我们约好假期一起奔赴爱琴海,可是出发那天清晨沈雪宁急匆匆地收拾行李对我说:“公司那边临时要出差。”
我信以为真,直到深夜刷到妻子的初恋宋凛发了一条朋友圈。
照片里俩人亲昵的贴在一起,十指紧扣,情侣手链十分耀眼。
我苦笑,爱琴海她终是去了,只不过约定的人,不是我。
我并没有打电话过去质问,平静地点了个赞。
一分钟后,沈雪宁慌张地给我打了通电话:“这就是个误会,我们出差正好撞见了。等下一年国庆我一定好好补偿你。”
我轻蔑一笑:“没事,祝你玩的开心。”
沈雪宁满脸诧异地问道:“你怎么这次不吃醋了?”
......
沈雪宁再回来时,已经过了一周。
当她提着大行李箱推门回来时,以前我都会主动冲上前接过来替她换鞋,但这次我没有。
沈雪宁靠在门口,皱着眉看我。
“傅言,我拖鞋呢?”
以往她每次回家,我都会把她的拖鞋摆放整齐迎接,可这次却没有。
……
婚后五年,我事事以沈雪宁为先,已经很久没有见过我那群老朋友了。
我直接买机票飞去了港城,找我的好兄弟们聚会。
兄弟韩星辰接到我的电话后立马安排了一桌饭局。
酒过三巡,大家盯着我看了看几乎异口同声道:“还以为你结了婚就不要兄弟们了呢,不过沈雪宁知道你来吗?”
我抿了两口酒笑笑回答:“以后随时喊我,不需要再经过她同意了。”
我的手机屏幕不断闪烁着,沈雪宁给我打了十几通电话。
自宋凛回国后,很多次沈雪宁夜不归宿我也是这般焦急地拨打她的电话。
有几次我有些生气地质问她为什么电话总是联系不上,她还满脸不耐烦地回我道:“天塌了吗?每次看见你连续给我打电话我就恶心。”
现在,她变成了制造恶心的那一方。
我们一直聚会到深夜,临近散场,沈雪宁风尘仆仆推开门走了进来。
她拉开椅子很自然地坐在了我的身边,夺过我的酒杯说:“心情不好也不能借酒消愁,你的胃病心里没数吗?”
一时间,我竟然有些恍惚。
她冷不丁地关怀让我很不适应。
我抬眸睨了睨她,语气冷漠。
“你来做什么?”
……
翌日一早,韩星辰敲开我的房门告诉我沈雪宁来了。
我穿戴整齐走下楼后看见沈雪宁阴沉着脸坐在餐桌前一言不发。
我知道她在生气,换作之前她只要微微蹙眉,我就会屁颠屁颠冲到她面前哄她开心。
可这一次,我头也不回地走了,到街边直接拦了一辆出租车。
在候机室,我又遇见了沈雪宁。
她走到我跟前,语气里满是怒意。
“傅言,夫妻一场,你实在没必要因为一些小事躲着我。”
我头都没抬,敲打着键盘回了句:“你想多了,我没有躲你的意思。”
话音刚落,沈雪宁的手机响起了特别关注者的声音。
接听后,隔着屏幕我听到了宋凛说了句:“你在哪?今晚的宴会你可别忘了,能不能签下来这单就看今天了。”

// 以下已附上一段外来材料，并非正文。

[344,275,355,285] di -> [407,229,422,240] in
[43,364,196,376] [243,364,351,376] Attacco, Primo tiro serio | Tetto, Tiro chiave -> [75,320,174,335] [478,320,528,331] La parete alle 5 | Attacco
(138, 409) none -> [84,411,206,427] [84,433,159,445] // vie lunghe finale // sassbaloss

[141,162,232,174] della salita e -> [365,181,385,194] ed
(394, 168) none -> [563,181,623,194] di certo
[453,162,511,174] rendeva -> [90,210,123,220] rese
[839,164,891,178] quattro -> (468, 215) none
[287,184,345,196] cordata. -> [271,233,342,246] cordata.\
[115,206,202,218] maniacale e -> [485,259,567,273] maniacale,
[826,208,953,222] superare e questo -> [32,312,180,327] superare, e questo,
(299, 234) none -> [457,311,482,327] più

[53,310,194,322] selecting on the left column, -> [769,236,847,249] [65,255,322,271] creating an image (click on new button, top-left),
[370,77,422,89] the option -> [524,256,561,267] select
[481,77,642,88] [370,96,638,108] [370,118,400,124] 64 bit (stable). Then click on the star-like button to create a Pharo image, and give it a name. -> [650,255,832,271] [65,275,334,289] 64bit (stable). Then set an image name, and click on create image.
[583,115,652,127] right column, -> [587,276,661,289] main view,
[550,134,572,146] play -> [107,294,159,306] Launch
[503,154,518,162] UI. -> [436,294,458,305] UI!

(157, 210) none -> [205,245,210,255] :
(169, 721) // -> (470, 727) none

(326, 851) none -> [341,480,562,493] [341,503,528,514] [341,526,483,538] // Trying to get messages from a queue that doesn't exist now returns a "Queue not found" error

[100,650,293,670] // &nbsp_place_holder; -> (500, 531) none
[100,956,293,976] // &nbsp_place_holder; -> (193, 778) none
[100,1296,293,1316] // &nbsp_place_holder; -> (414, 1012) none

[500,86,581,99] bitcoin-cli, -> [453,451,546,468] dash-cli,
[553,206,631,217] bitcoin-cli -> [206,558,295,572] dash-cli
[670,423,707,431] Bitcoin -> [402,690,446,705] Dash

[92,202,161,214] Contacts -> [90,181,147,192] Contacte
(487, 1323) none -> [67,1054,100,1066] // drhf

自宋凛三年前离婚回国后,沈雪宁背地里没少打着我的旗号帮衬着他,本来我想睁一只眼闭一只眼算了。
可我看见沈雪宁上扬的嘴角顿觉讽刺,她那副温柔的语气从未给过我。
很多时候她和我说话都是一副公事公办的态度,我不是没有提议过希望她对我温柔些。
她每次都不耐烦地回我一句:“公司的事情已经很让我头疼了,你能不能不要再对我有这么多的要求?”
想到这,我立马低头编辑了两条信息给秘书,让他通知合作商我和沈雪宁已经在走离婚程序了。